1. M. A B, ressortissant tunisien né le 19 juin 2002, est entré en France le 12 juillet 2018, muni d'un passeport en cours de validité revêtu d'un visa de court séjour valable du 4 juillet 2018 au 3 septembre 2018, à entrées multiples et pour une durée de trente jours, qui lui avait été délivré le 4 juillet 2018 par l'autorité consulaire française à Tunis. Il a été pris en charge par l'aide sociale à l'enfance, dans le cadre d'un recueil, puis en exécution d'une ordonnance de placement provisoire en date du 3 septembre 2018. Il a ultérieurement sollicité du préfet de Maine-et-Loire la délivrance d'un titre de séjour sur le fondement des dispositions de l'article L 435-3 du code de l'entrée et du séjour des étrangers et du droit d'asile. Une carte de séjour temporaire portant la mention " étudiant - élève " lui a été délivrée, valable du 8 juin 2021 au 7 juin 2022. Il a ensuite, au mois d'avril 2022, sollicité du préfet de Maine-et-Loire le renouvellement de ce titre de séjour à la faveur d'un changement de statut et la délivrance d'un titre de séjour, en indiquant vouloir " continuer à travailler et vivre en France ". Cette demande, regardée, compte tenu des pièces produites, comme tendant à la délivrance d'une carte de séjour temporaire portant la mention " travailleur temporaire ", a été rejetée par un arrêté du 20 décembre 2022 portant en outre obligation de quitter le territoire français. Par un arrêté du 10 novembre 2023, le préfet de Maine-et-Loire a édicté à son encontre un autre arrêté portant obligation de quitter le territoire français dans un délai de trente jours et fixant le pays à destination duquel il pourra être éloigné d'office à l'issue de ce délai. En outre, par une décision du 5 décembre 2023, le préfet de Maine-et-Loire a refusé d'enregistrer et d'instruire une nouvelle demande de titre de séjour présentée le 24 novembre 2023. M. B demande au tribunal d'annuler cette décision.

Sur les conclusions aux fins d'annulation et d'injonction sous astreinte :

2. Par une ordonnance du 15 février 2024, le juge des référés du tribunal administratif de Nantes a suspendu l'exécution de la décision attaquée du 5 décembre 2023 refusant d'enregistrer la demande de titre du requérant, et enjoint à son auteur de procéder à un nouvel examen de la demande de titre de séjour de M. B, dans les trois semaines suivant la notification de cette ordonnance, en lui délivrant dans l'attente et sans délai, une autorisation provisoire de séjour l'autorisant à travailler. En exécution de cette décision du juge des référés, le préfet de Maine-et-Loire a, le 18 avril 2024, édicté un arrêté portant refus de titre de séjour et obligation de quitter le territoire français dans un délai de trente jours. A cette fin, le préfet a procédé à une instruction de la demande de titre de séjour présentée par le requérant et ainsi retiré, implicitement mais nécessairement, la décision de refus d'enregistrement de cette demande de titre de séjour en date du 5 décembre 2023. Il en résulte que les conclusions aux fins d'annulation et d'injonction présentées par M. B sont désormais sans objet.

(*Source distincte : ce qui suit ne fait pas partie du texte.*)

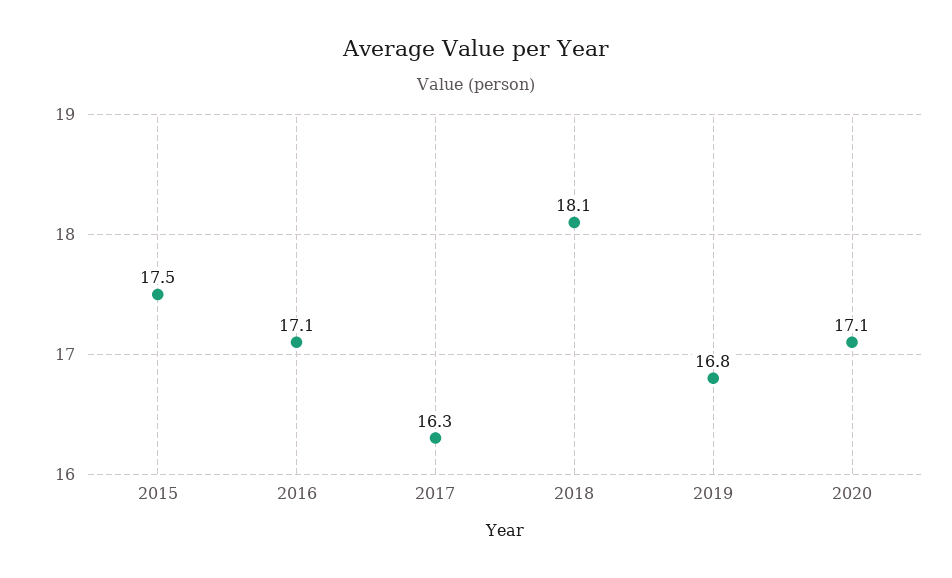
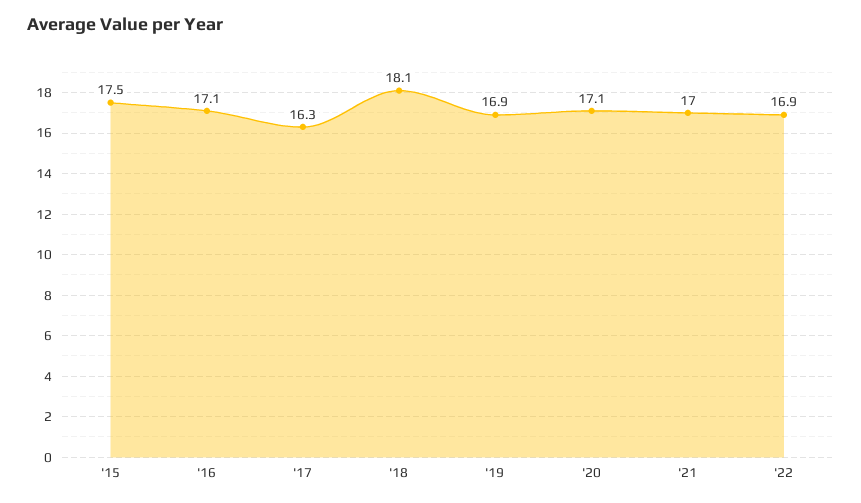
2019: 16.8 -> 16.9
'21: none -> 17
'22: none -> 16.9

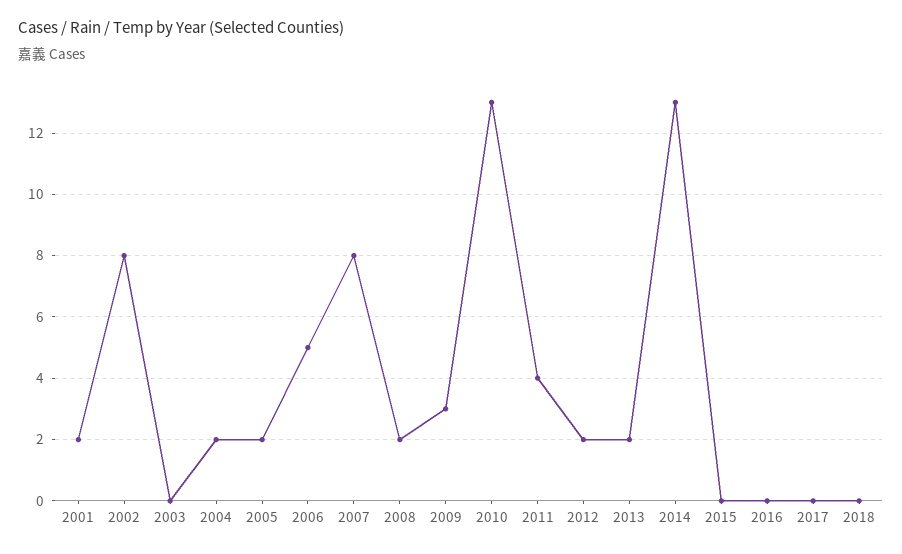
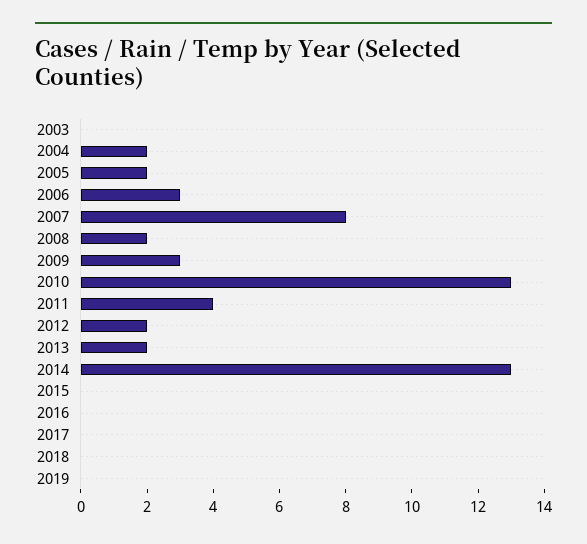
2001: 2 -> none
2002: 8 -> none
2006: 5 -> 3
2019: none -> 0

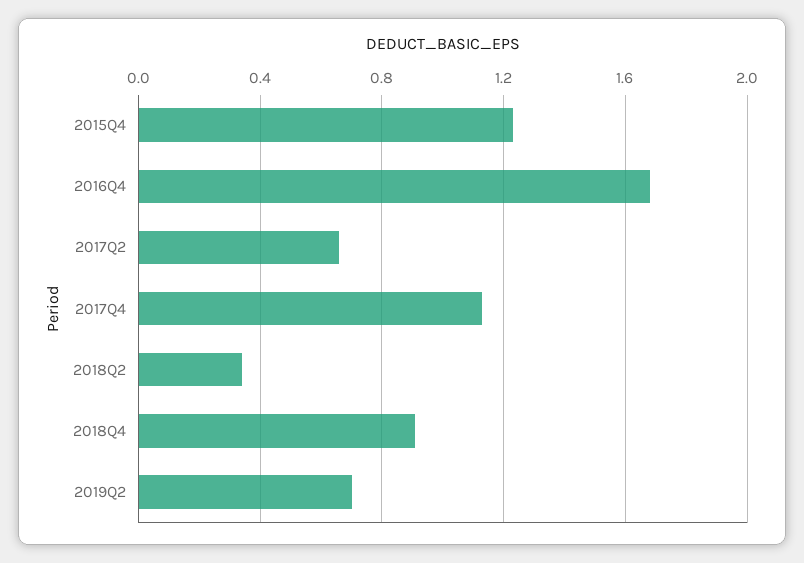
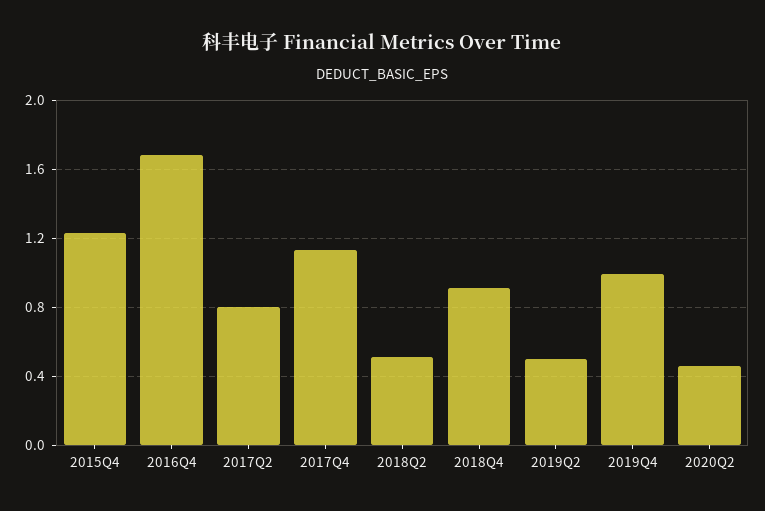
2017Q2: 0.65 -> 0.8
2018Q2: 0.35 -> 0.5
2019Q2: 0.7 -> 0.5
2019Q4: none -> 1
2020Q2: none -> 0.45

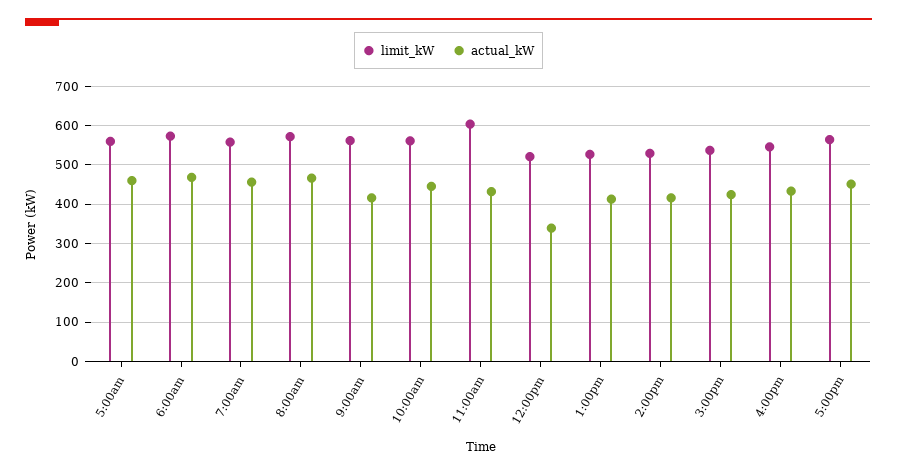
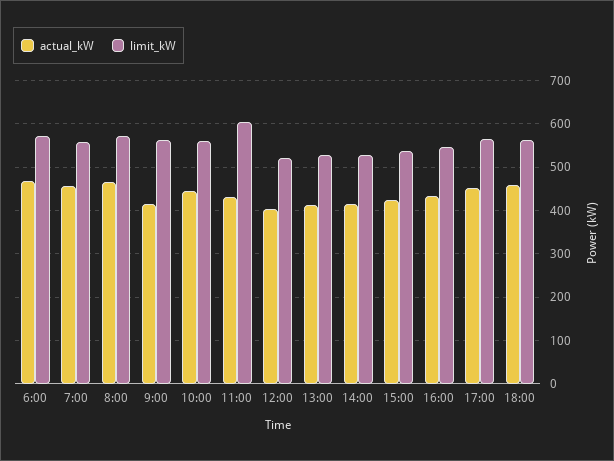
limit_kW, 5:00am: 560 -> none
actual_kW, 5:00am: 460 -> none
actual_kW, 12:00pm: 340 -> 400
actual_kW, 18:00: none -> 460
limit_kW, 18:00: none -> 560

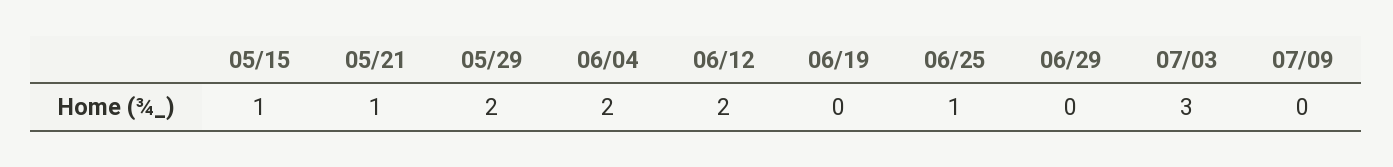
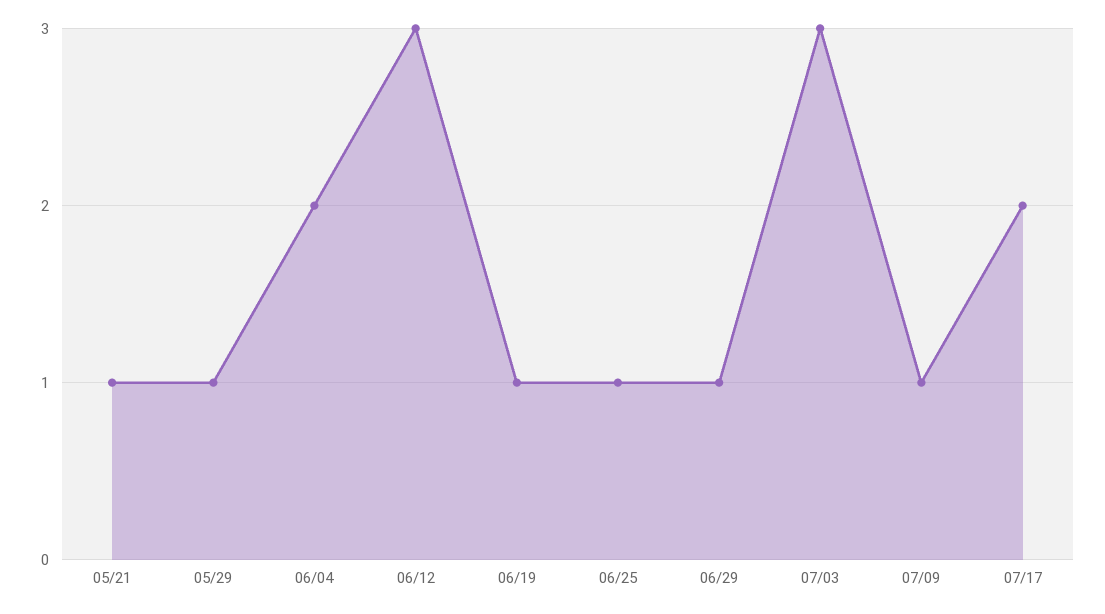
05/15: 1 -> none
05/29: 2 -> 1
06/12: 2 -> 3
06/19: 0 -> 1
06/29: 0 -> 1
07/09: 0 -> 1
07/17: none -> 2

Sur les frais liés au litige :

3. Dans les circonstances de l'espèce, il n'y a pas lieu de faire droit aux conclusions de M. B présentées sur le fondement des dispositions des articles L. 761-1 du code de justice administrative et 37 de la loi du 10 juillet 1991.

D É C I D E :

Article 1er : Il n'y a pas lieu de statuer sur les conclusions de la requête de M. B tendant à l'annulation de la décision de refus d'enregistrement de sa demande de titre de séjour du 5 décembre 2023.

Article 2 : Le surplus des conclusions de la requête de M. B est rejeté.

Article 3 : Le présent jugement sera notifié à M. A B, au préfet de Maine-et-Loire et à Me Perrot.

Délibéré après l'audience du 20 décembre 2024, à laquelle siégeaient :

M. Hervouet, président du tribunal,

Mme Milin, première conseillère,

M. Cordrie, conseiller.

Rendu public par mise à disposition au greffe le 17 janvier 2025.

Le président-rapporteur,

C. HERVOUETL'assesseure la plus ancienne

dans l'ordre du tableau,

C. MILINLa greffière,

F. ARLAIS

La République mande et ordonne au préfet de Maine-et-Loire en ce qui le concerne ou à tous commissaires de justice à ce requis en ce qui concerne les voies de droit commun contre les parties privées, de pourvoir à l'exécution de la présente décision.